[Before-and-after page screenshots]
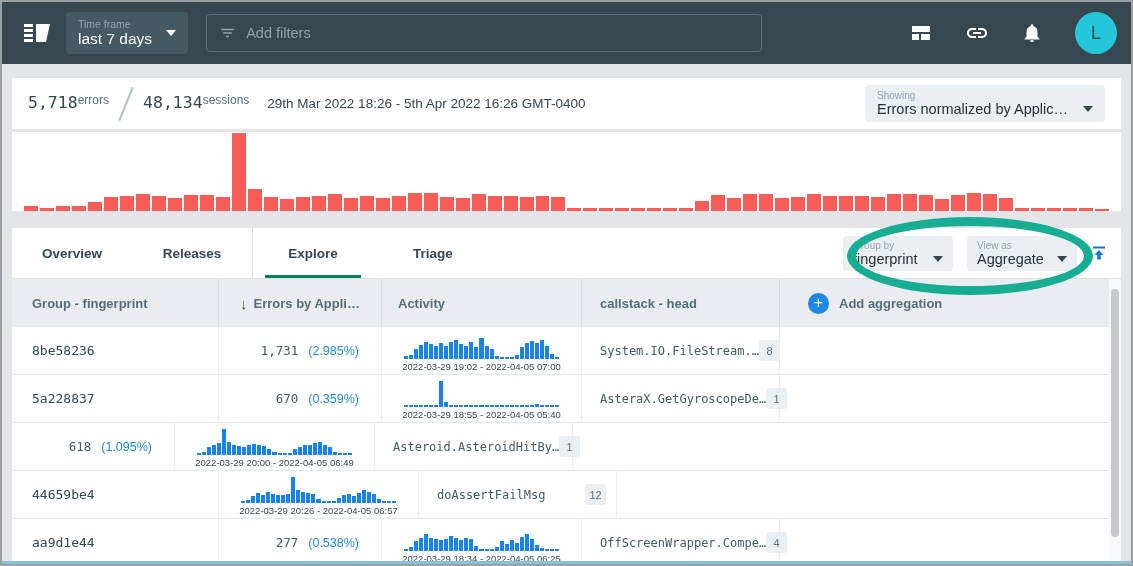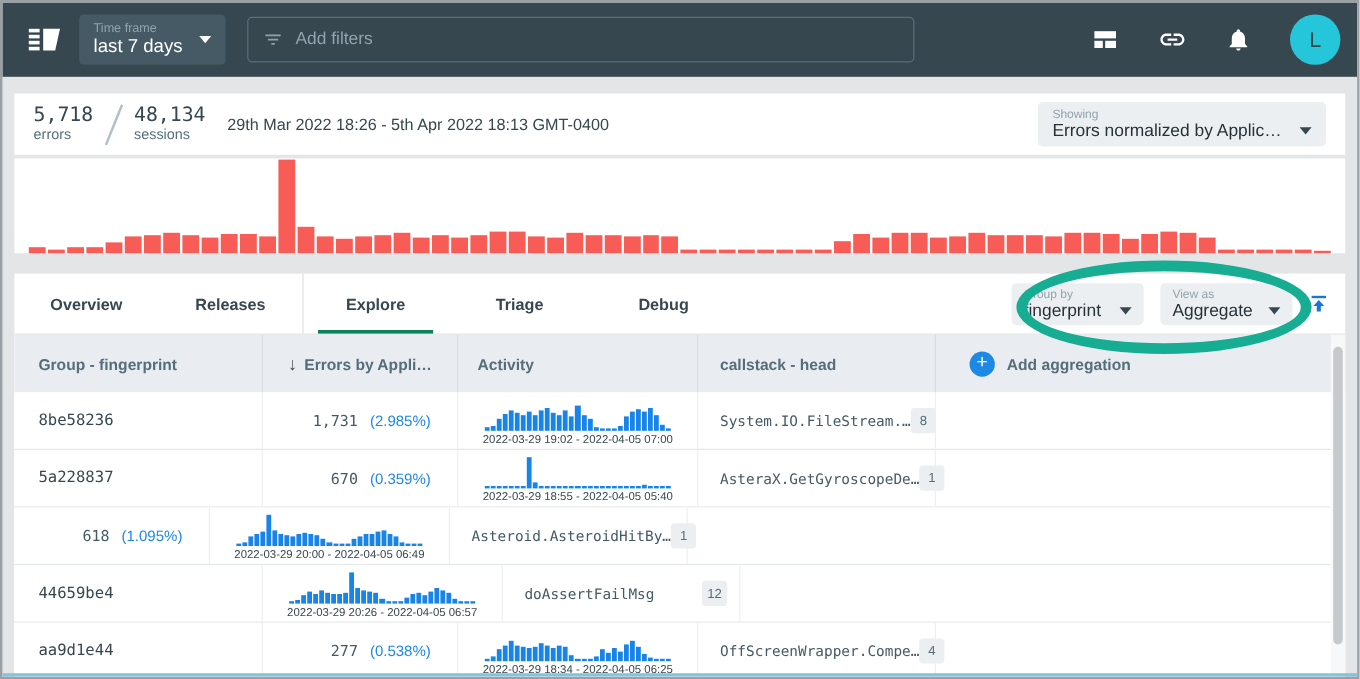"5,718" .stat { flex-direction: column -> row }
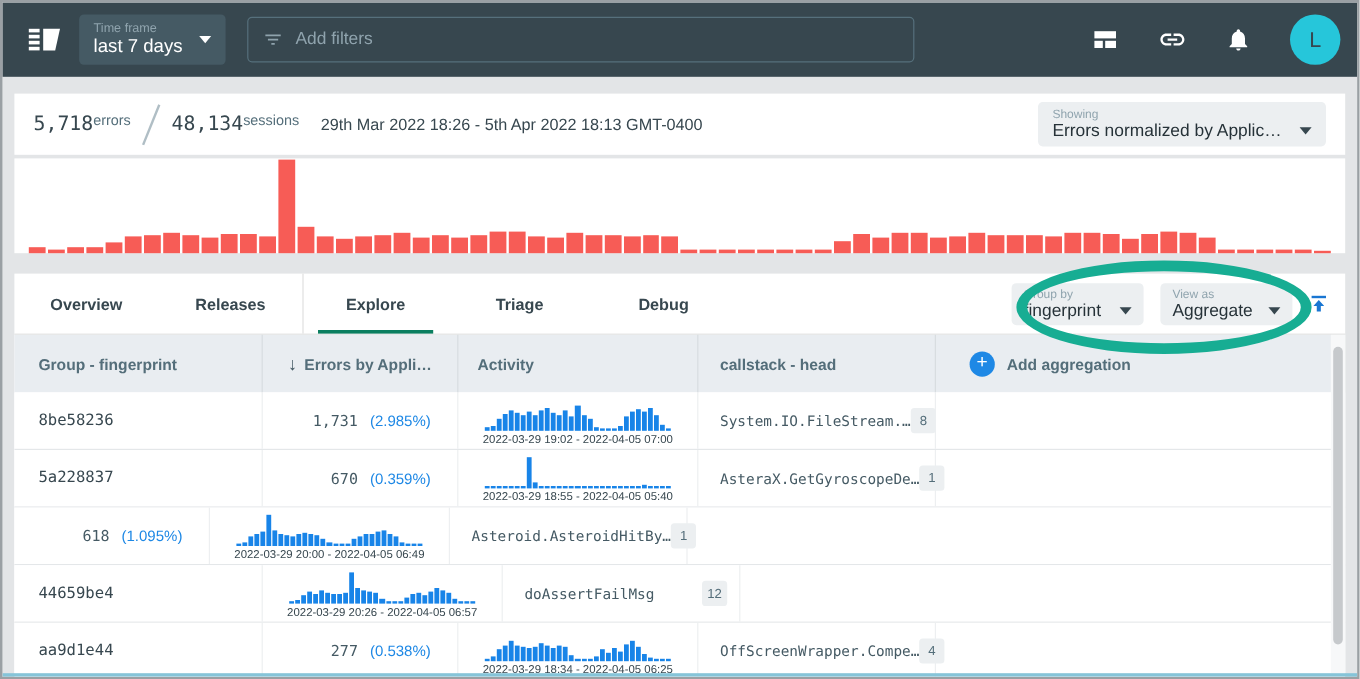"29th Mar 2022 18:26 -" div.daterange { text: 18:13 -> 16:26 }
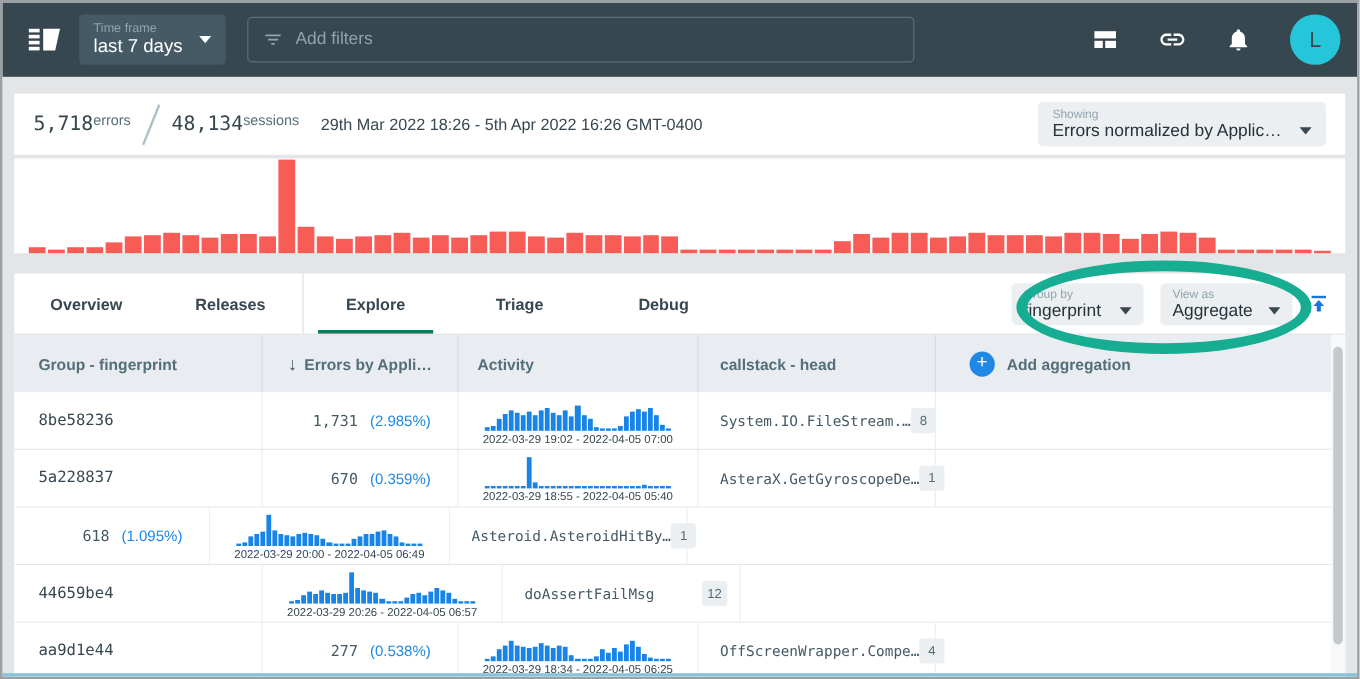"Debug" div.tab { html: <div> <span>Debug</span> </div> -> none }
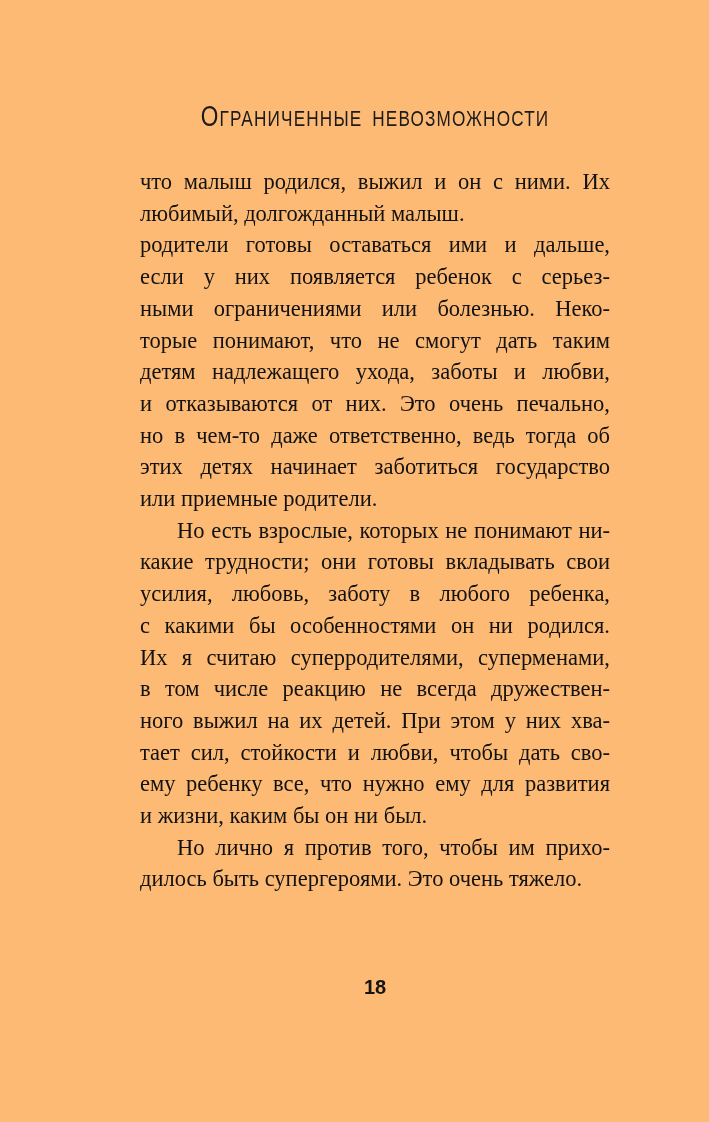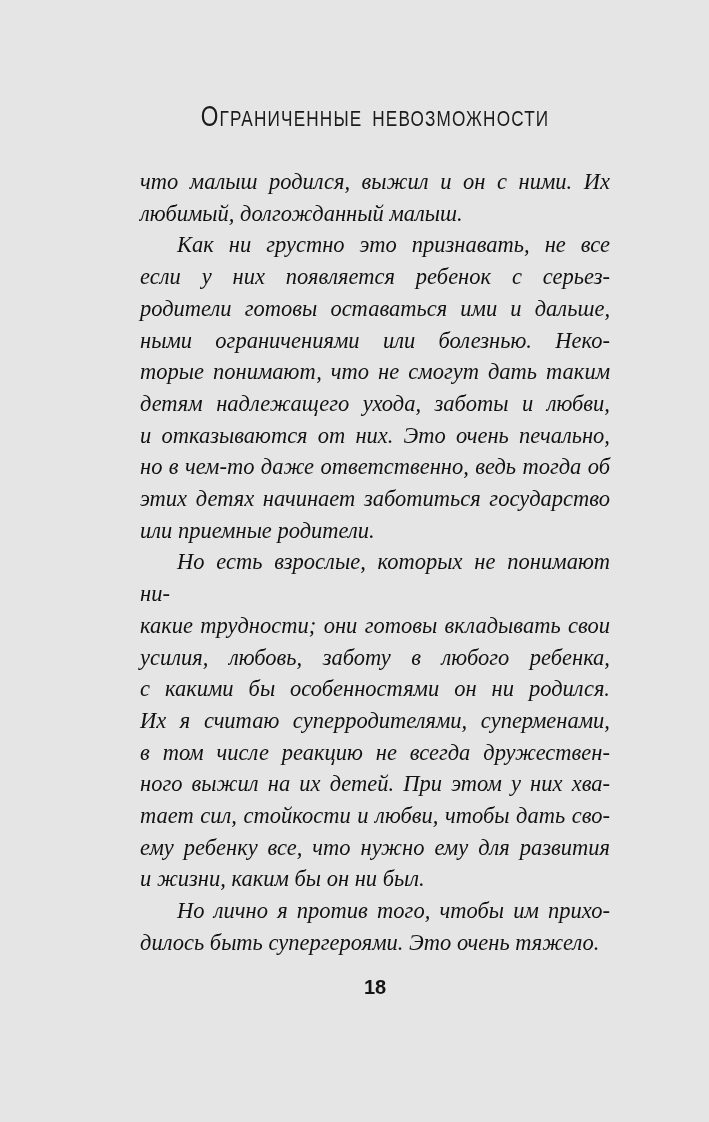"ОГРАНИЧЕННЫЕ НЕВОЗМОЖНОСТИ" .page { background: #e5e5e5 -> #fdba74 }
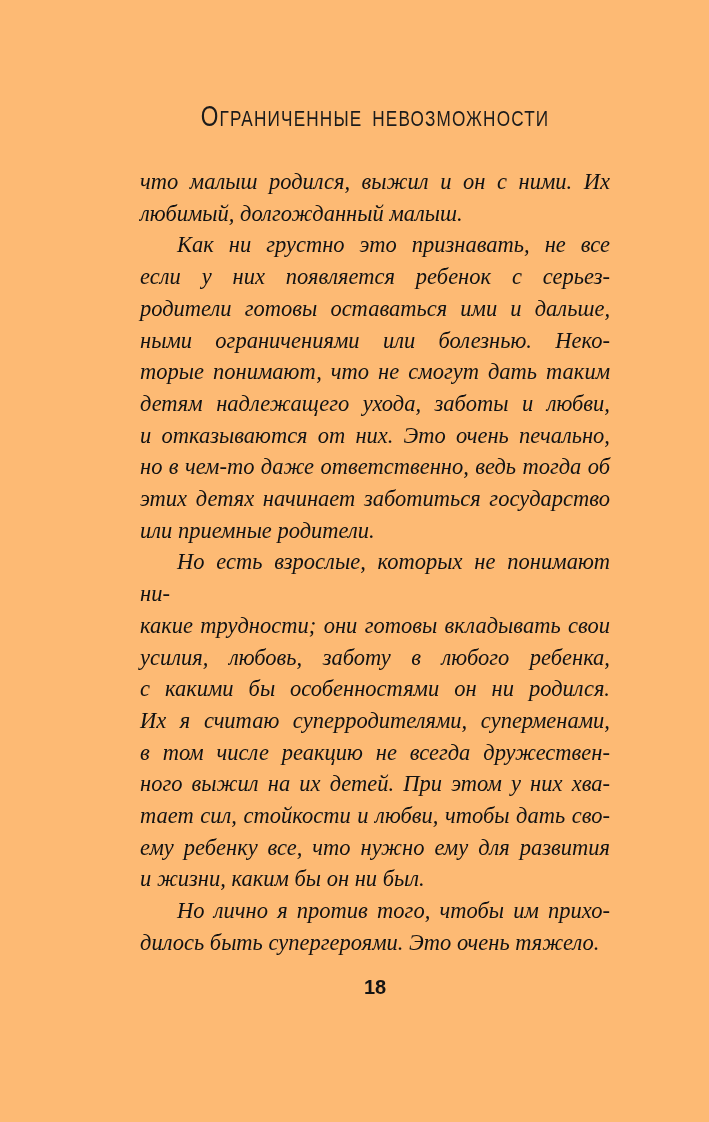"что малыш родился, выжил и" .line { font-style: italic -> none }
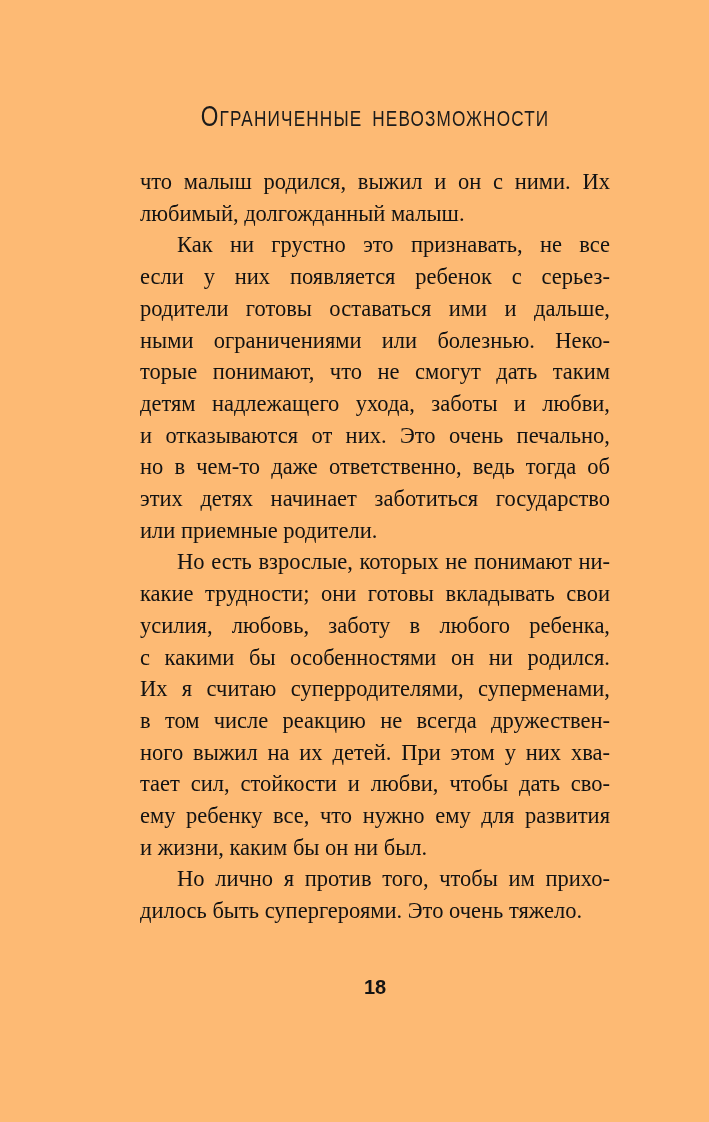"Как ни грустно это признавать," div.line { html: <div>Как ни грустно это признавать, не все</div> -> none }
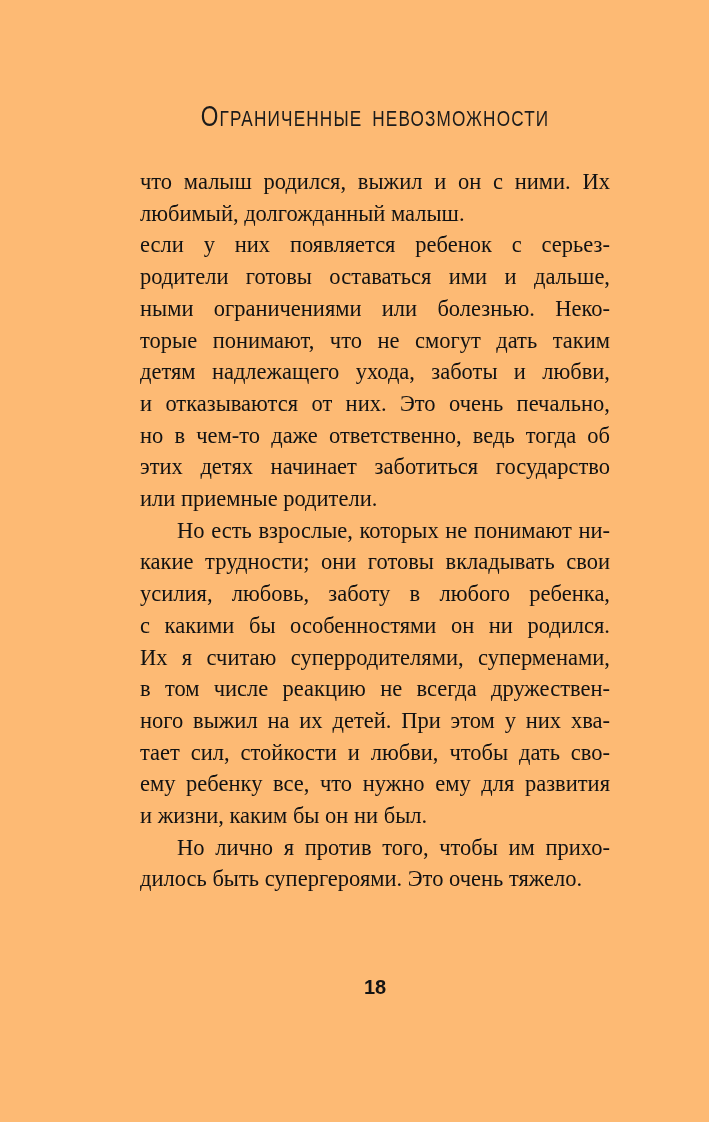"если у них появляется ребенок" div.line { order: before "родители готовы оставаться ими и" -> after "родители готовы оставаться ими и" }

▶ [WHAT IS NEEDED]: Begin at the line containing "html: <div> <span>Debug</span>" and stop at the last line of the data. Repeat only those lines, exactly, and leave out the pictures.

▶ [SOLUTION TO THIS EXERCISE]:
"Debug" div.tab { html: <div> <span>Debug</span> </div> -> none }
"ОГРАНИЧЕННЫЕ НЕВОЗМОЖНОСТИ" .page { background: #e5e5e5 -> #fdba74 }
"что малыш родился, выжил и" .line { font-style: italic -> none }
"Как ни грустно это признавать," div.line { html: <div>Как ни грустно это признавать, не все</div> -> none }
"если у них появляется ребенок" div.line { order: before "родители готовы оставаться ими и" -> after "родители готовы оставаться ими и" }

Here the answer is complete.